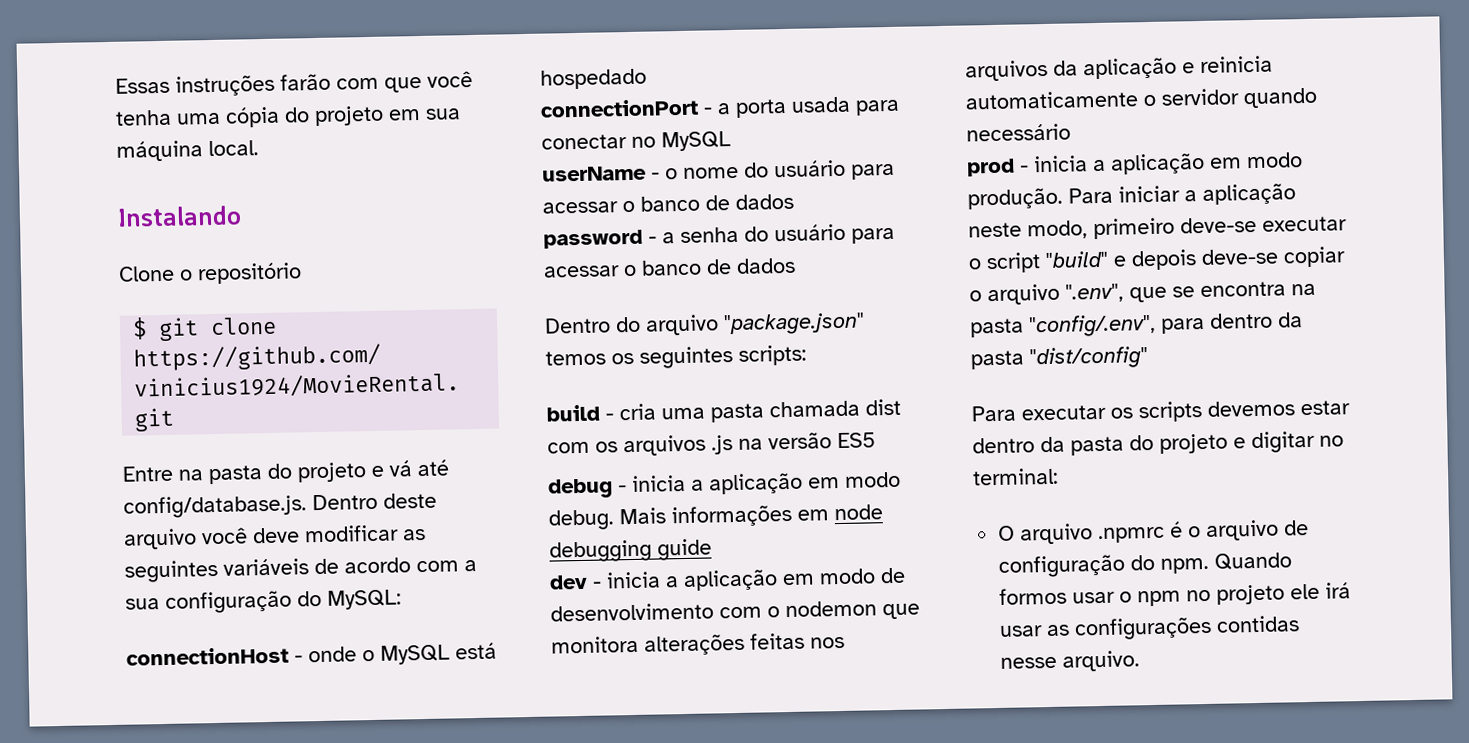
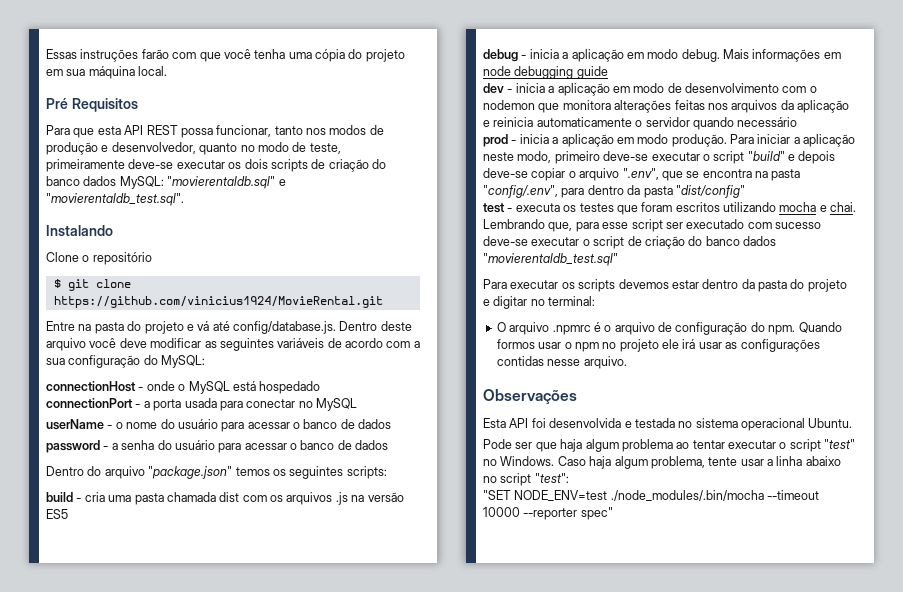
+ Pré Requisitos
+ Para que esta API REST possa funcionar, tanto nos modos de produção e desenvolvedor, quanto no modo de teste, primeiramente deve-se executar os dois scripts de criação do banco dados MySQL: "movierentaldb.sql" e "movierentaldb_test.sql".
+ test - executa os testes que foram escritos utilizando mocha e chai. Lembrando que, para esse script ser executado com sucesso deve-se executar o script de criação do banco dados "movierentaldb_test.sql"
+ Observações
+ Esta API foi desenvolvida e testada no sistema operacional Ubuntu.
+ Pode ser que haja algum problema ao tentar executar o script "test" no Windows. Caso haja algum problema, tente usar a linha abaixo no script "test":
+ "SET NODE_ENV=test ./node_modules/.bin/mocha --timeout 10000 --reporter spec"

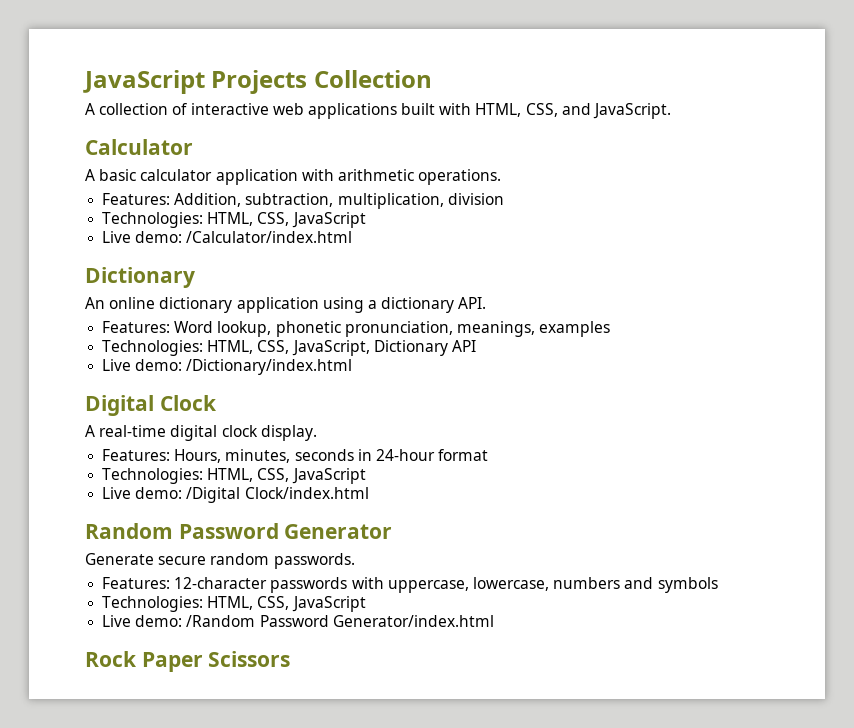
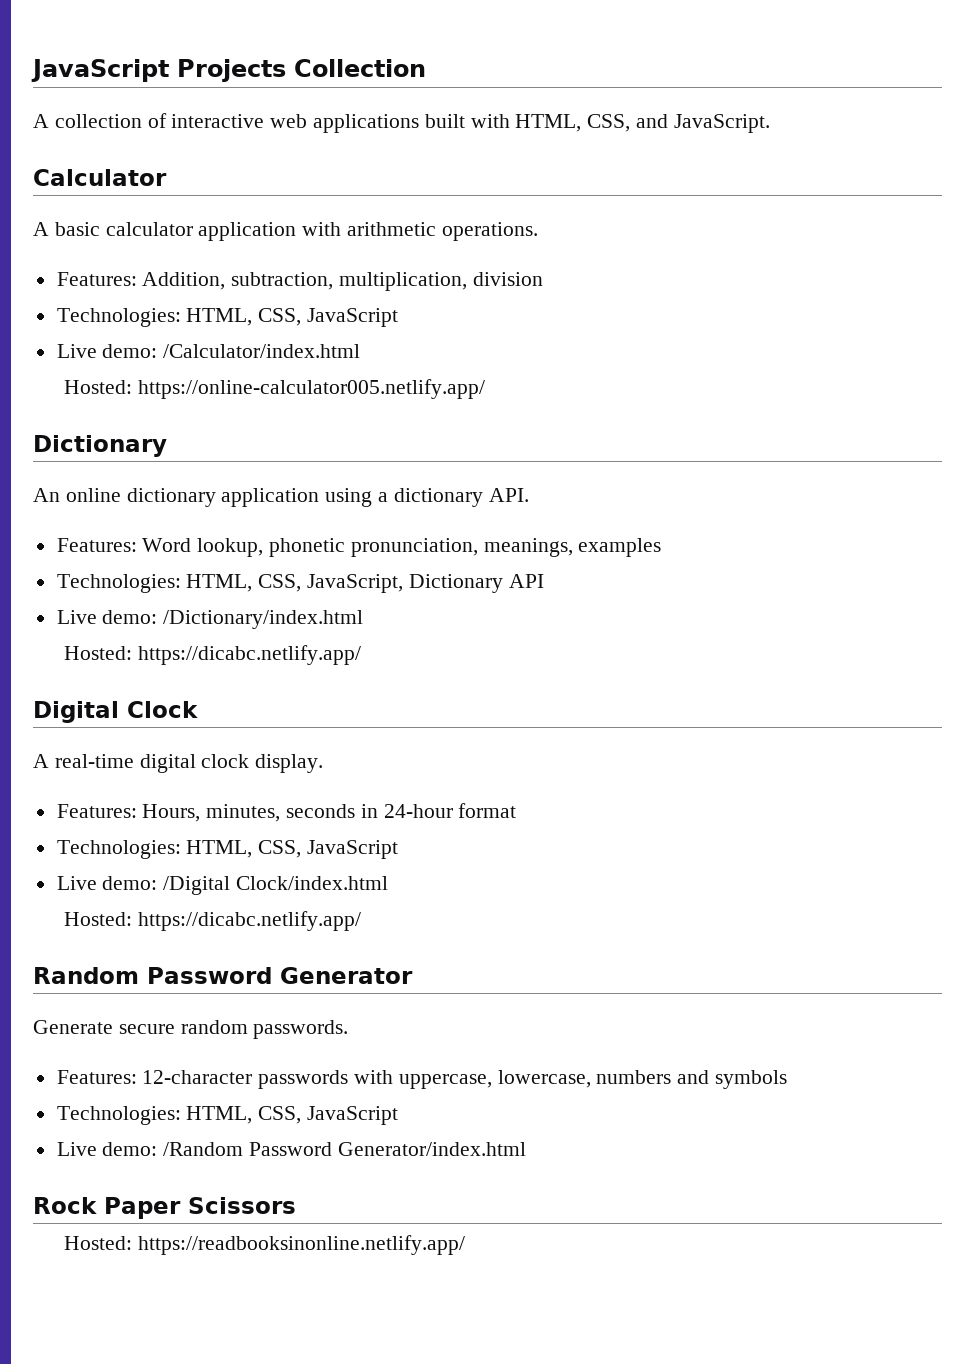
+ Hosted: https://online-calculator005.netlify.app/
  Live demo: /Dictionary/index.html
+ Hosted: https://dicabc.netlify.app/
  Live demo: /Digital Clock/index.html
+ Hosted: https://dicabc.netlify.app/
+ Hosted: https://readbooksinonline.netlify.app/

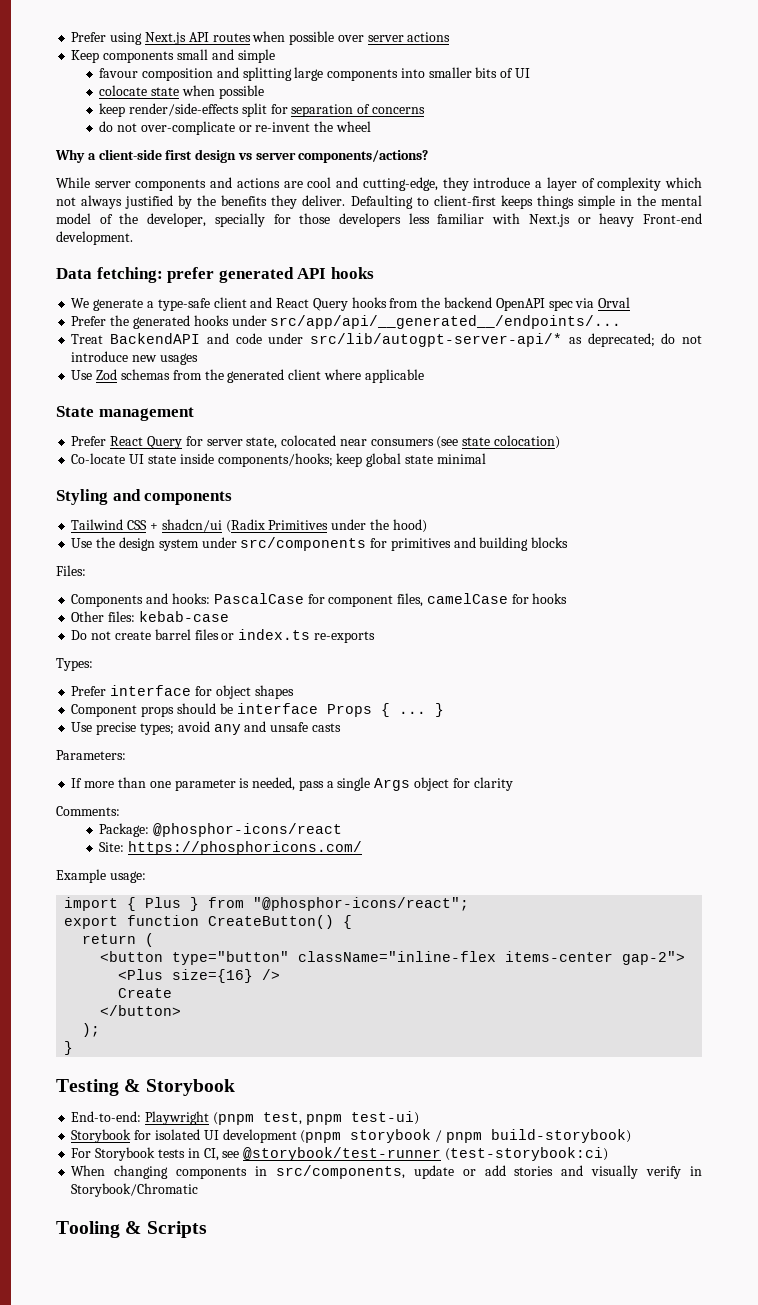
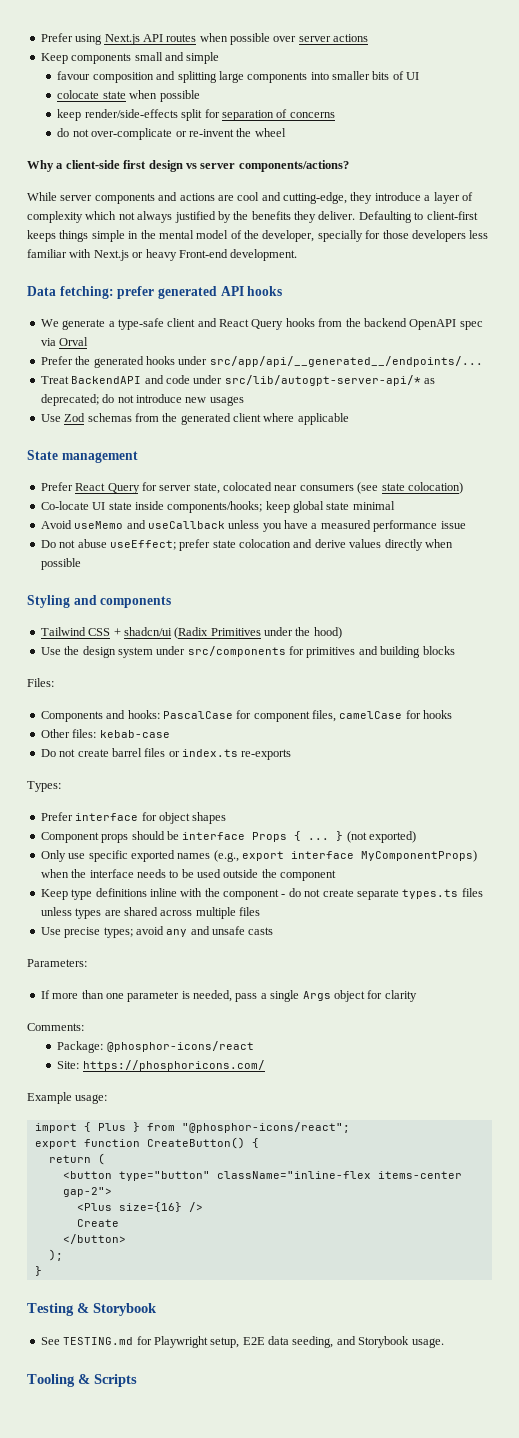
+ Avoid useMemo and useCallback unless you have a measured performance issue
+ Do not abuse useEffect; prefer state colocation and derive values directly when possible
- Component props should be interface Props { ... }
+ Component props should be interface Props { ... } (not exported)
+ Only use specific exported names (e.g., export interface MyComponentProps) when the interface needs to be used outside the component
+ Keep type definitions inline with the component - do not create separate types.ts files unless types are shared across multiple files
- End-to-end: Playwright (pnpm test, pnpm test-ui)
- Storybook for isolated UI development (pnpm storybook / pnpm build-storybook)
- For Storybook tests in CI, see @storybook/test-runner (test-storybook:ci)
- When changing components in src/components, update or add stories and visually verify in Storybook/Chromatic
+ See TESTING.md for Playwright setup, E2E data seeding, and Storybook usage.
===
• Problem description:
Write out every line of the listing that holds the word "https".

• Response to this task:
+ Hosted: https://online-calculator005.netlify.app/
+ Hosted: https://dicabc.netlify.app/
+ Hosted: https://dicabc.netlify.app/
+ Hosted: https://readbooksinonline.netlify.app/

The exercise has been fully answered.